7. An information processing apparatus comprising:

a collection unit that collects a data set used for training a model;

an extraction unit that extracts task information of the model on a basis of the data set that has been collected;

an acquisition unit that acquires an optimum training method for the task information from an external apparatus; and

a training unit that trains the model by using the training method that has been acquired.

8. The information processing apparatus according to claim 7, further comprising

an inference unit that performs inference by using a model trained by the training unit.

9. The information processing apparatus according to claim 7,

wherein the extraction unit calculates a feature vector representing a data set that has been collected as task information by using meta-learning, and

the acquisition unit acquires an optimum training method selected on a basis of task information having a similar feature vector.

10. The information processing apparatus according to claim 7, further comprising

a specification information calculation unit that calculates a specification available for the training unit to train the model,

wherein the acquisition unit acquires an optimum training method for the task information, the optimum training method being able to be implemented within a range of the specification available.

11. An information processing method comprising:

a collection step of collecting a data set used for training a model;

an extraction step of extracting task information of the model on a basis of the data set that has been collected;

an acquisition step of acquiring an optimum training method for the task information from an external apparatus; and

a training step of training the model by using the training method that has been acquired.

12. A computer program described in a computer-readable format causing a computer to function as:

a collection unit that collects a data set used for training a model;

an extraction unit that extracts task information of the model on a basis of the data set that has been collected;

an acquisition unit that acquires an optimum training method for the task information from an external apparatus; and

a training unit that trains the model by using the training method that has been acquired.

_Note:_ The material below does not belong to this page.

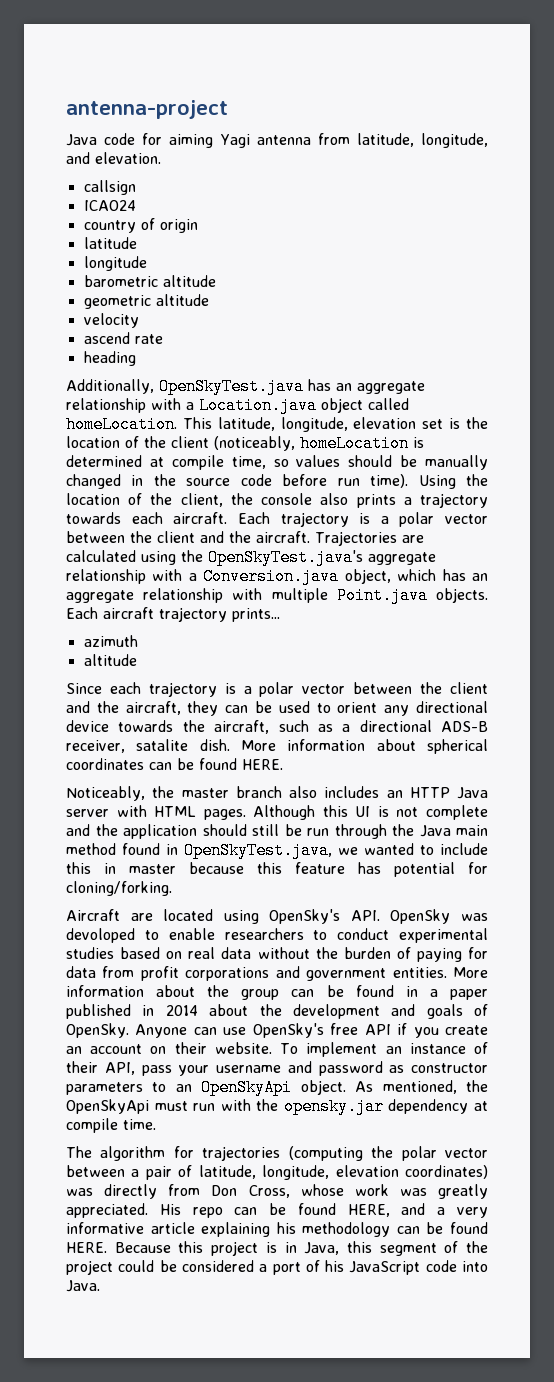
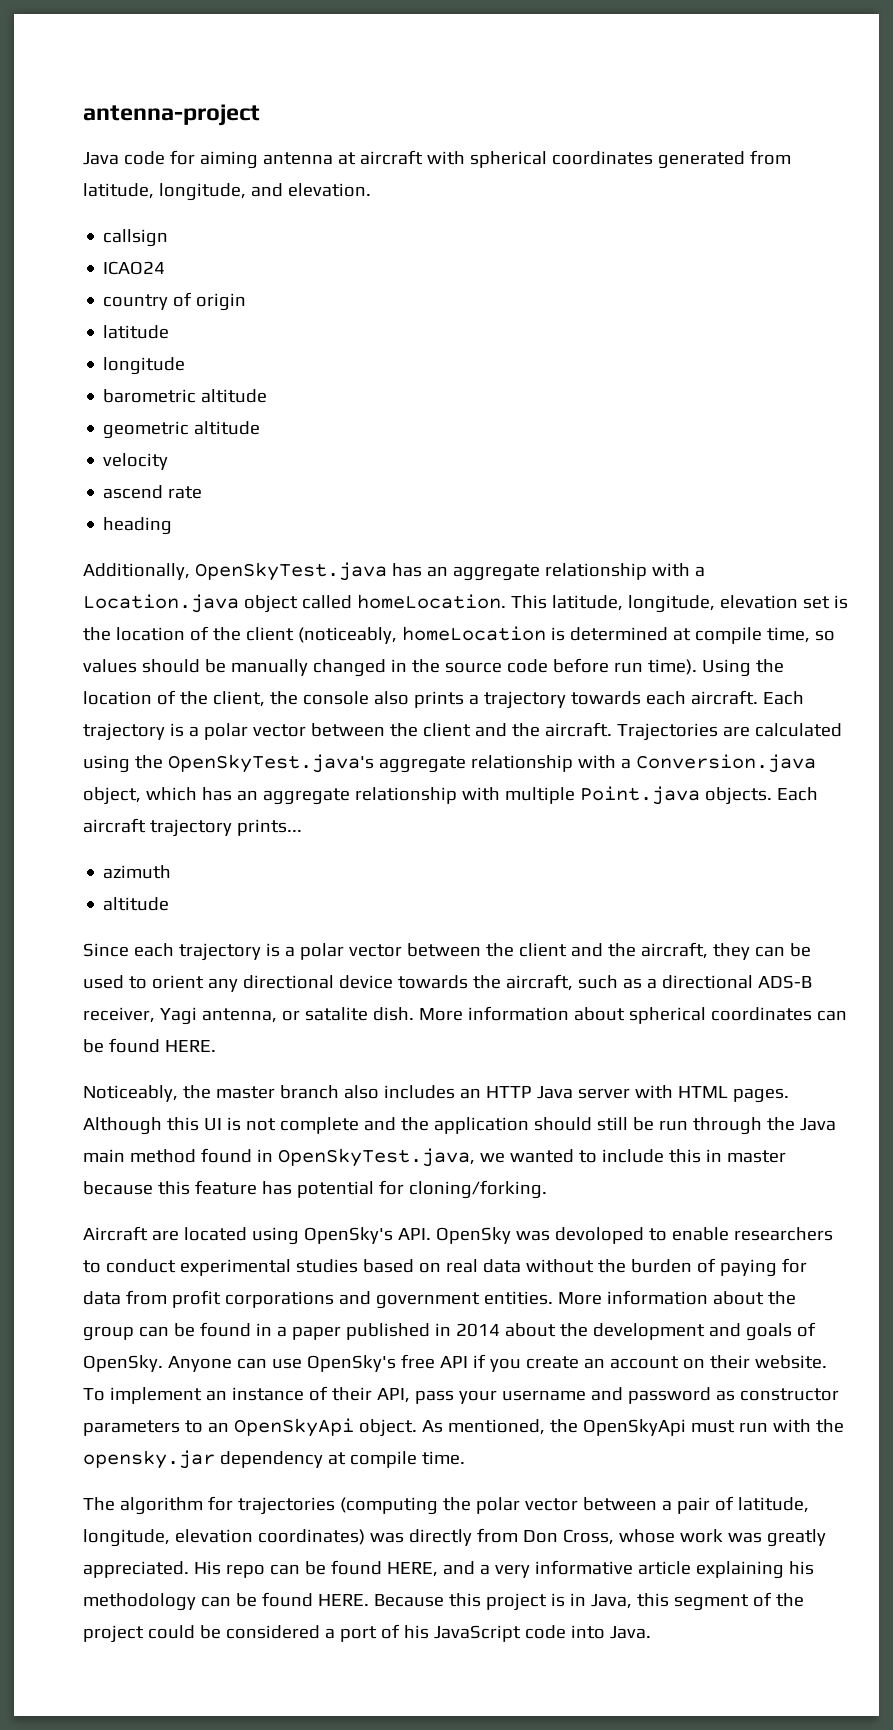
[220,134,311,148] Yagi antenna -> [262,150,745,169] antenna at aircraft with spherical coordinates generated
(125, 746) none -> [159,1007,300,1025] Yagi antenna, or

13. A learning system comprising:

a first apparatus that collects a data set and trains a model; and

a second apparatus that outputs a training method for the model to the first apparatus;

wherein the first apparatus extracts task information of the model on a basis of the data set that has been collected, and

the second apparatus selects an optimum training method for task information of the first apparatus by using a database that stores a correspondence relationship between a training method for a model and task information of the model, and outputs the optimum training method to the first apparatus.